Acabei de notar uma tendência interessante nas notícias do Paquistão. Parece que lá decidiram seriamente apostar nas criptomoedas como uma ferramenta de desenvolvimento financeiro. Na conferência Consensus em Hong Kong, o chefe do regulador de ativos virtuais do Paquistão anunciou planos ambiciosos — e isso não são apenas palavras.



Os números impressionam. No Paquistão, já há 40 milhões de pessoas a negociar criptomoedas, embora há muito tempo não haja uma regulamentação adequada. O país ocupa o terceiro lugar no mundo em volume de mercado de criptomoedas a retalho. Além disso, 70% da população tem até 30 anos, e mais de 100 milhões de cidadãos não têm acesso ao sistema bancário tradicional. Aqui está a principal razão — as criptomoedas estão a tornar-se uma via real para a independência financeira para eles.

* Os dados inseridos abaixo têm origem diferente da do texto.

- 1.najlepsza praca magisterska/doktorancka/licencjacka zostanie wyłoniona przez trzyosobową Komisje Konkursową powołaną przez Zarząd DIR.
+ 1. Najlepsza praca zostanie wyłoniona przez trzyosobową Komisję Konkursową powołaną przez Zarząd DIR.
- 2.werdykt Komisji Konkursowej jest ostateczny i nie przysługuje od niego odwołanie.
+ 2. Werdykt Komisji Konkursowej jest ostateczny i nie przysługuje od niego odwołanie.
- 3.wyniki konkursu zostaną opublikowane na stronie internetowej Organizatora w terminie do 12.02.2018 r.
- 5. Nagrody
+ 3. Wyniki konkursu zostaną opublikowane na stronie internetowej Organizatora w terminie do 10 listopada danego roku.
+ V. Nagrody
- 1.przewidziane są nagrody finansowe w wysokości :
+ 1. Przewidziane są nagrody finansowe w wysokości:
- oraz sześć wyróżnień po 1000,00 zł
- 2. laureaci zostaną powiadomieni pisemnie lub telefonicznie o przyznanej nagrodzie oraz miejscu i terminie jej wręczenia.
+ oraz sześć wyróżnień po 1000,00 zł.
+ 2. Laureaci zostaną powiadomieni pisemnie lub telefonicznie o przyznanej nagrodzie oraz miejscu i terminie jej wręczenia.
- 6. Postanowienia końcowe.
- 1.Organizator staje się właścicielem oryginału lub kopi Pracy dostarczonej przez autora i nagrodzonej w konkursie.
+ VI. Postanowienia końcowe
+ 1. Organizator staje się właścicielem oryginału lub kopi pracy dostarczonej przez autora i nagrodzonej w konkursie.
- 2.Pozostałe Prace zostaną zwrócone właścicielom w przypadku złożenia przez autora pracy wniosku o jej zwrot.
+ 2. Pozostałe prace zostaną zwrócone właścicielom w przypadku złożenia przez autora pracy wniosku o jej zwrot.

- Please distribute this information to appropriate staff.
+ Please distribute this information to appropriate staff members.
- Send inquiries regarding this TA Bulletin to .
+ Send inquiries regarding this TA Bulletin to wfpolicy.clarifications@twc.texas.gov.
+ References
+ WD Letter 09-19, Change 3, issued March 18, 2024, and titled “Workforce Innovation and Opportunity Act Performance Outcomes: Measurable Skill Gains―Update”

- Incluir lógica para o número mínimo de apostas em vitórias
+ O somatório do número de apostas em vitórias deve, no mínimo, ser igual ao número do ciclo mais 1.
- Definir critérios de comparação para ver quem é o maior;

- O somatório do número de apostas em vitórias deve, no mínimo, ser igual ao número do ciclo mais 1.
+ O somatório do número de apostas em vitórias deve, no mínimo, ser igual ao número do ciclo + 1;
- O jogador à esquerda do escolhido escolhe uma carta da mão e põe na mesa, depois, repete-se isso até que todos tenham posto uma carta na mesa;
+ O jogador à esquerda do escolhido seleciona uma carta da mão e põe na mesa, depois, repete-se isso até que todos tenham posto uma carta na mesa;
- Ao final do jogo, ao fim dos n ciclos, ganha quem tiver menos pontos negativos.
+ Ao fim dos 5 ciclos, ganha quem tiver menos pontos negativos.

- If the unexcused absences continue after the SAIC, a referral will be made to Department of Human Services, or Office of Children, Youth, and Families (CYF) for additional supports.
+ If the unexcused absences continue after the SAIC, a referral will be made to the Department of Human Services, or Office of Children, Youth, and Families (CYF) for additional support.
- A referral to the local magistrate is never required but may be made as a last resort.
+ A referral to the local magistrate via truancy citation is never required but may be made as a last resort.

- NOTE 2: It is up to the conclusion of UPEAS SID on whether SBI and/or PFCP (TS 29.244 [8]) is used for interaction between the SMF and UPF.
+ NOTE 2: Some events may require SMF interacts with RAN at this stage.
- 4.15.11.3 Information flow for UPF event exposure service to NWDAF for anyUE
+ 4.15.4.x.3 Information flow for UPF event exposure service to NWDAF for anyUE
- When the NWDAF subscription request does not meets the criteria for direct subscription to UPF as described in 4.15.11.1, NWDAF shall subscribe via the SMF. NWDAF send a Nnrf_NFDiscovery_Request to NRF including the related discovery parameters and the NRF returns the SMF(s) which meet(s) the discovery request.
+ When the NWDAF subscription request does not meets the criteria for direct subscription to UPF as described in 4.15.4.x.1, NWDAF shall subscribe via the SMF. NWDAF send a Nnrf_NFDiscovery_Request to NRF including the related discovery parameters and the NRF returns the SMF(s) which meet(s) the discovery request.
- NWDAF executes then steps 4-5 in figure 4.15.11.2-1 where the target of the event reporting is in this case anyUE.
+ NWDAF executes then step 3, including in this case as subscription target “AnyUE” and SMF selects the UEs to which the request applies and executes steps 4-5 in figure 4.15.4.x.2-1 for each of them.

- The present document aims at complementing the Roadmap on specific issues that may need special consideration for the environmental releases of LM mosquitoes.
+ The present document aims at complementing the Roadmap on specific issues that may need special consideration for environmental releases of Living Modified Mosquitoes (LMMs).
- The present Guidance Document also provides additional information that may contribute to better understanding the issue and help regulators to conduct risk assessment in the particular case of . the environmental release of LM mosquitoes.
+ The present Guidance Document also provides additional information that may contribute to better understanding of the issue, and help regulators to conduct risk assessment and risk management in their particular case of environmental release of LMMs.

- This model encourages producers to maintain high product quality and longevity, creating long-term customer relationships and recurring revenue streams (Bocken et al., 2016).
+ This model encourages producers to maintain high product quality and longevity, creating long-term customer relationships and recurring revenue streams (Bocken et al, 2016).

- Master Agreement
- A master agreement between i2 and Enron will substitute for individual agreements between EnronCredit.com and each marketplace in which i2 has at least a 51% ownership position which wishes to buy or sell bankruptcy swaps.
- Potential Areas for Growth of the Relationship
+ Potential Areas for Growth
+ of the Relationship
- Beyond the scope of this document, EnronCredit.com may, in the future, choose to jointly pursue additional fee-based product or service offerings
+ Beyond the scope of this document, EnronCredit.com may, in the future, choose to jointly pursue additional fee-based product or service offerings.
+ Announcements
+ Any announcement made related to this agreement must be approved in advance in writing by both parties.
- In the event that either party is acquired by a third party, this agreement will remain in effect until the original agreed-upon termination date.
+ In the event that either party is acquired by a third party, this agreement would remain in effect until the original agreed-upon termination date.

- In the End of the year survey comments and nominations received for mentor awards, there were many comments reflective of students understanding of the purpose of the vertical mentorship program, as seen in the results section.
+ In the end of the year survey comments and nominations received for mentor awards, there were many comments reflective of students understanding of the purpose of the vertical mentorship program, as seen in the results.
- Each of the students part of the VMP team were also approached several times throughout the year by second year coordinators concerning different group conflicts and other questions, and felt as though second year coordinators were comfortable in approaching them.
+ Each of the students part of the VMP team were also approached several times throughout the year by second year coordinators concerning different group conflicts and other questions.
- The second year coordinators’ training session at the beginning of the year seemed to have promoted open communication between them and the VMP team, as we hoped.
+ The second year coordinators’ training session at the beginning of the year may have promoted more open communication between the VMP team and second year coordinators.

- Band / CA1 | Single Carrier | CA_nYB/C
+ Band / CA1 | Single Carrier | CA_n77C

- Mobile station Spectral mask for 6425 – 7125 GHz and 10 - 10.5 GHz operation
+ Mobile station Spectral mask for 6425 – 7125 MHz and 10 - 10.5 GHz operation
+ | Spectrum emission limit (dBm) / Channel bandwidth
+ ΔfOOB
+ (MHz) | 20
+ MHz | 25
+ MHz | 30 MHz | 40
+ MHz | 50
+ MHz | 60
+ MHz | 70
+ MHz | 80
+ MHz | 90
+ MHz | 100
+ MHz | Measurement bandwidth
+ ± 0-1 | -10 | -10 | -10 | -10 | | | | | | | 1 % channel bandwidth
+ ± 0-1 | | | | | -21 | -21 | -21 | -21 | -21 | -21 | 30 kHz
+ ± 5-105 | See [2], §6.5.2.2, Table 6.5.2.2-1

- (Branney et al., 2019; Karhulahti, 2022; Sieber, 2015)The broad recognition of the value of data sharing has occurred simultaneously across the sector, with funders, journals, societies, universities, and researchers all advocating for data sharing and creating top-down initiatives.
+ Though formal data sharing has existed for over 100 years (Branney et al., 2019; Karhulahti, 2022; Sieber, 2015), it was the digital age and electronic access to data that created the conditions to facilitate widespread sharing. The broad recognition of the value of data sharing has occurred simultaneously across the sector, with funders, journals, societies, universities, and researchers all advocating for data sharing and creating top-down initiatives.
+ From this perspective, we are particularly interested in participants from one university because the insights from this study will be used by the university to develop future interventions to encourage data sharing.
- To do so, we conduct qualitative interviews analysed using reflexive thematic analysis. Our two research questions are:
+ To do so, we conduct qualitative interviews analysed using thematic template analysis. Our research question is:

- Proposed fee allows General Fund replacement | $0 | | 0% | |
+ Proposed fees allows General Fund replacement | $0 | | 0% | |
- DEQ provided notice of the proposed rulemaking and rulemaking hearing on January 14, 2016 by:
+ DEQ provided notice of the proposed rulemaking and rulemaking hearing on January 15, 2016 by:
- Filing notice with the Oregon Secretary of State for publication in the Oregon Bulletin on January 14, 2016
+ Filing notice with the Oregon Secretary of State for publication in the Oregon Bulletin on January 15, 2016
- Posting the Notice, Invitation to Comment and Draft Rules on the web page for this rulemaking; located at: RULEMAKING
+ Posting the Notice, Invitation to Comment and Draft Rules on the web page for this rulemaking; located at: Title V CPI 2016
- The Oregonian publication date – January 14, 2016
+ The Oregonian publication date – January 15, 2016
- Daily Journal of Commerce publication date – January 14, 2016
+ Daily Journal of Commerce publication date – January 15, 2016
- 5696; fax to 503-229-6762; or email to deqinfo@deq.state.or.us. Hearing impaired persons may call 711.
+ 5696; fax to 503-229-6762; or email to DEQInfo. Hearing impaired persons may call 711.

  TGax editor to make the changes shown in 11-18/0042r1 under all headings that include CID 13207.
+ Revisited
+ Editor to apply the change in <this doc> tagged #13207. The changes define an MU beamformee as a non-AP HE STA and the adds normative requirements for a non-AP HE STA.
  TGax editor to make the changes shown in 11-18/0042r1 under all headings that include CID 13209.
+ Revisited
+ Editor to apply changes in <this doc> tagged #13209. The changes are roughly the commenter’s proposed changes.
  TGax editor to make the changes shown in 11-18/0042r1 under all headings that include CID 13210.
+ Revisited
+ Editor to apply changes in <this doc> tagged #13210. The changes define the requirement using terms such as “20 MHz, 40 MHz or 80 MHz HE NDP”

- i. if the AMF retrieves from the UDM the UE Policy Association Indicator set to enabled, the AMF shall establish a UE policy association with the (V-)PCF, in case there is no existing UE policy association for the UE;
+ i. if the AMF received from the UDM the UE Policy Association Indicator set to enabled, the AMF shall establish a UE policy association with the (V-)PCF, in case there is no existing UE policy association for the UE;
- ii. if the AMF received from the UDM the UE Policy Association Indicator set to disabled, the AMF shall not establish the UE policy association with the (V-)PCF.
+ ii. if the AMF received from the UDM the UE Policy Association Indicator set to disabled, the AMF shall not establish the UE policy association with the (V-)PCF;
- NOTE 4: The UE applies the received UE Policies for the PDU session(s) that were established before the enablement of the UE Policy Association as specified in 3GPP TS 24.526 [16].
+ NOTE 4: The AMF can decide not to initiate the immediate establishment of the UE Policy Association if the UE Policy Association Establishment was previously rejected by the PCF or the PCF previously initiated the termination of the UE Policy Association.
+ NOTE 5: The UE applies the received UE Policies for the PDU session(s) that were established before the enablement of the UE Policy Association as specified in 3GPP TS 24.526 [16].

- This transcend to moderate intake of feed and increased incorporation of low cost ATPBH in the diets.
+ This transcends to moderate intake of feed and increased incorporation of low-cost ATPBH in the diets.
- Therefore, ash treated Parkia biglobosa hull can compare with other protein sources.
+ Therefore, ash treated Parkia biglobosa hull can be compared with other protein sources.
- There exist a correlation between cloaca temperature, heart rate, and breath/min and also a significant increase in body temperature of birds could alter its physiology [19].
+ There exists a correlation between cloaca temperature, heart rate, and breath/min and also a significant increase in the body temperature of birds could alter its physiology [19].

Mas o mais interessante é a estratégia do governo. O Paquistão planeja criar uma reserva de bitcoins, integrando ativos digitais no sistema nacional de armazenamento. Isto não é apenas um investimento, é uma abordagem abrangente. Eles procuram locais para mineração, onde possam usar energia excedente, e firmam acordos com mineradores globais e operadores de IA. A ideia é: desenvolver a economia nacional através da mineração de bitcoin e centros de processamento de dados para inteligência artificial.

Uau — o país não apenas permite as criptomoedas, mas as integra ativamente na economia nacional. Notícias de um país com essa escala são um sinal para todo o mercado. Se um país com tanta população e desafios financeiros aposta em ativos digitais, outras regiões certamente vão prestar mais atenção.